La sentenza del processo per i pestaggi alla scuola Diaz nel 2001 a Genova è vergognosa, ingiusta e pericolosa.
Un antico uso afferma che le sentenze si rispettano e non si commentano. Questa è impossibile rispettarla e impossibile non commentarla. I fatti avvenuti sono stati documentati con prove orali, documentali e video-fotografiche. Le testimonianze dirette delle vittime sono state esplicite e confermate. Non c’è dubbio alcuno sul fatto che le forze dell’ordine si siano comportate come perfette forze del disordine, della violenza cieca a danno di 93 persone inermi sorprese nel sonno e picchiate senza pietà. Gambe e braccia fratturate, teste incrinate, polmoni perforati, mascelle scardinate, denti saltati. Alcune delle vittime hanno rischiato la vita. Il sesso femminile non solo non è stato risparmiato ma su alcune ragazze gli agenti hanno infierito con un supplemento di violenza realizzabile solo con la certezza dell’irresponsabilità e dell’impunità.

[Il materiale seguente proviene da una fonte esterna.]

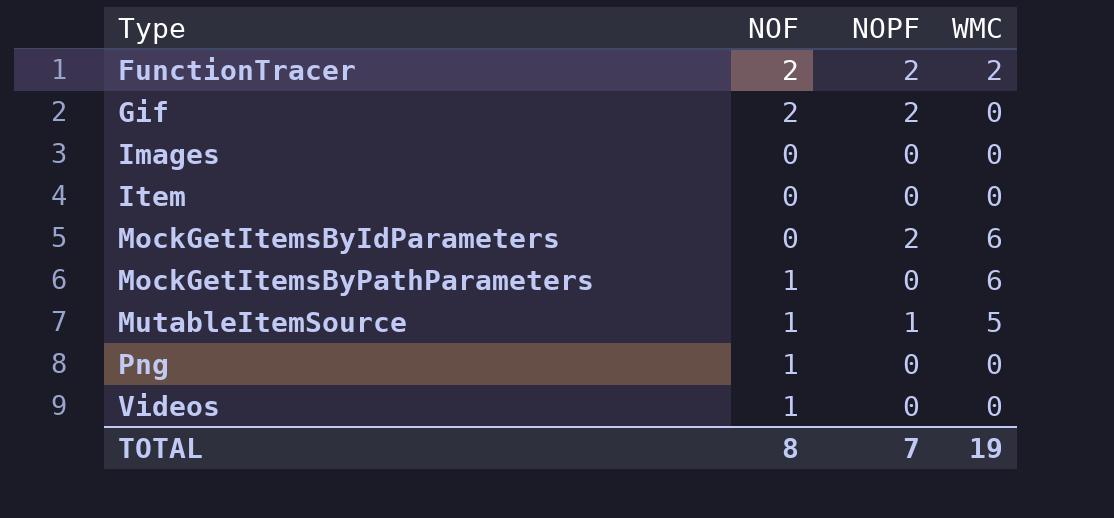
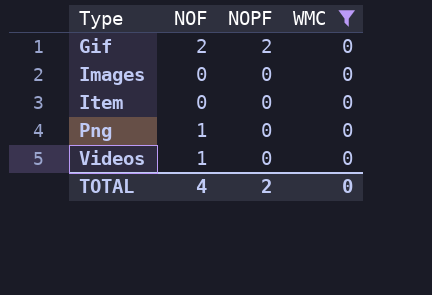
filter: none -> WMC = 0
TOTAL | NOF: 8 -> 4
TOTAL | NOPF: 7 -> 2
TOTAL | WMC: 19 -> 0

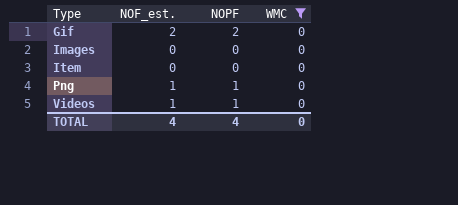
column name: NOF -> NOF_est.
Png | NOPF: 0 -> 1
Videos | NOPF: 0 -> 1
TOTAL | NOPF: 2 -> 4

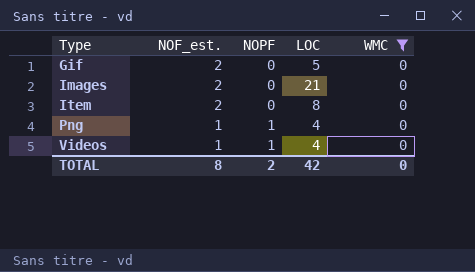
column LOC | position: none -> 4
Gif | NOPF: 2 -> 0
Images | NOF_est.: 0 -> 2
Item | NOF_est.: 0 -> 2
TOTAL | NOF_est.: 4 -> 8
TOTAL | NOPF: 4 -> 2

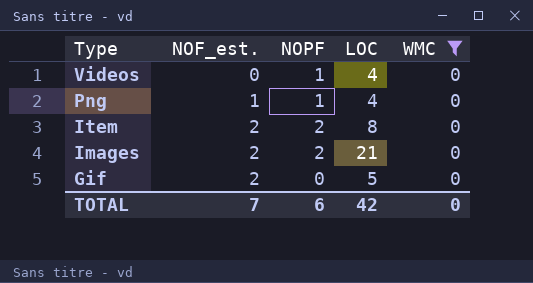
row order: Type ascending -> Type descending
Videos | NOF_est.: 1 -> 0
Item | NOPF: 0 -> 2
Images | NOPF: 0 -> 2
TOTAL | NOF_est.: 8 -> 7
TOTAL | NOPF: 2 -> 6

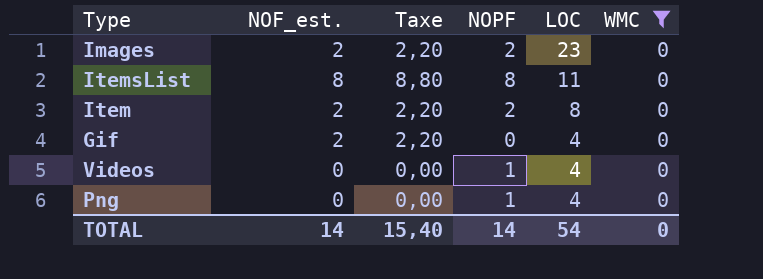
row order: Type descending -> LOC descending
column Taxe | formula: none -> [NOF_est.] * 1,1
Images | LOC: 21 -> 23
row ItemsList: none -> 8 | 8,80 | 8 | 11 | 0
Gif | LOC: 5 -> 4
Png | NOF_est.: 1 -> 0
TOTAL | NOF_est.: 7 -> 14
TOTAL | NOPF: 6 -> 14
TOTAL | LOC: 42 -> 54

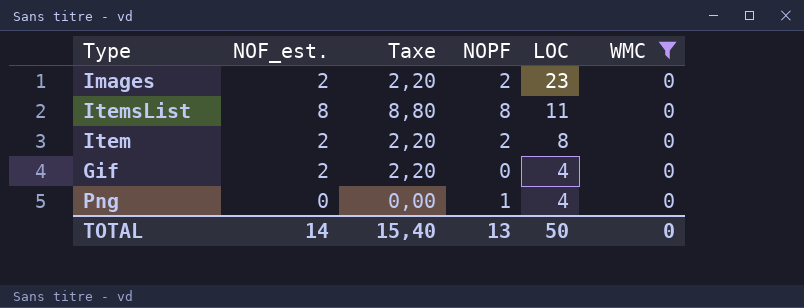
row Videos: 0 | 0,00 | 1 | 4 | 0 -> none
TOTAL | NOPF: 14 -> 13
TOTAL | LOC: 54 -> 50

Il processo ha illustrato tutto ciò senza ombra di dubbio. Di fronte a questa verità indubitabile e incancellabile la corte ha scelto, per esprimere il suo giudizio, la via più minimalista. Ha deciso che colpevoli, e condannabili solo a pene lievi, erano solo i pochi agenti e i pochissimi loro superiori diretti di cui è stata accertata la partecipazione ai fatti. Tutta la vera catena di comando è stata risparmiata. Si può trascurare qui che i quadri che la componevano fino alle più alte gerarchie fossero già stati tutti promossi. Il governo premia i propri esecutori fedeli.
Ma qui giudicava la magistratura, non un potere burocratico grigio e pronto all’obbedienza. Si doveva rendere giustizia a vittime sottoposte a violenze immotivate e private per lunghe ore delle più irrinunciabili garanzie costituzionali. Si doveva mostrare all’opinione pubblica europea, interessata direttamente perché europee erano molte delle giovani vittime, che la giustizia italiana sa colpire i servitori dello stato che si comportano come se lo stato fosse il partito che li protegge. Si doveva sanzionare il comportamento illegale delle forze dell’ordine e soprattutto la scandalosa indifferenza ai doveri dello stato di diritto manifestata dai comandi superiori.
Invece i giudici del processo di Genova hanno scelto di concentrare le condanne (lievi rispetto ai reati commessi) solo sulla testa dei picchiatori e hanno assolto le gerarchie superiori che pure erano coinvolte nel farraginoso giro di plurime falsificazioni necessarie a coprire, a posteriori, l’accaduto.
I giudici di Genova, con la loro scelta minimalista, si sono presi una responsabilità enorme. Hanno stabilito un’autorizzazione a priori per futuri comportamenti illegali delle forze dell’ordine. Hanno fissato il principio secondo cui qualunque cosa accada solo l’agente singolo potrà subire le conseguenze dei propri atti. Hanno liberato in anticipo dalle loro responsabilità i quadri di comando che nel futuro vorranno imitare i loro predecessori di Genova. Hanno stabilito che lo stato può contravvenire ai suoi principi fondativi, ai suoi doveri costituzionali. I giudici di Genova hanno rinunciato a esercitare l’indipendenza e l’autonomia della magistratura.
La sentenza di Genova mette tutti noi di fronte a un compito più difficile. Nei giorni delle grandi, pacifiche manifestazioni di studenti, professori e famiglie, di fronte ai pochi momenti di tensione, di fronte alle provocazioni invocate da Cossiga, realizzate da picchiatori fascisti e non controllate a dovere dalla polizia, abbiamo ripetuto sempre e ovunque che ci si deve tutti impegnare per evitare che i manifestanti considerino le forze dell’ordine come entità ostili.
Da oggi il nostro compito è più arduo. E’ più difficile sostenere la certezza della pena per chi si è macchiato di reati orribili. Più difficile affermare che si possa rendere giustizia alle parti lese. I giovani che manifestano sono segnati dalla precarietà che vanifica i loro studi e li separa da un lavoro all’altezza dei loro meriti. La sentenza di Genova può rafforzare in loro la convinzione che lo Stato è ingiusto. Noi dobbiamo persuaderli che molto più pericoloso delle forze dell’ordine è il governo che le comanda.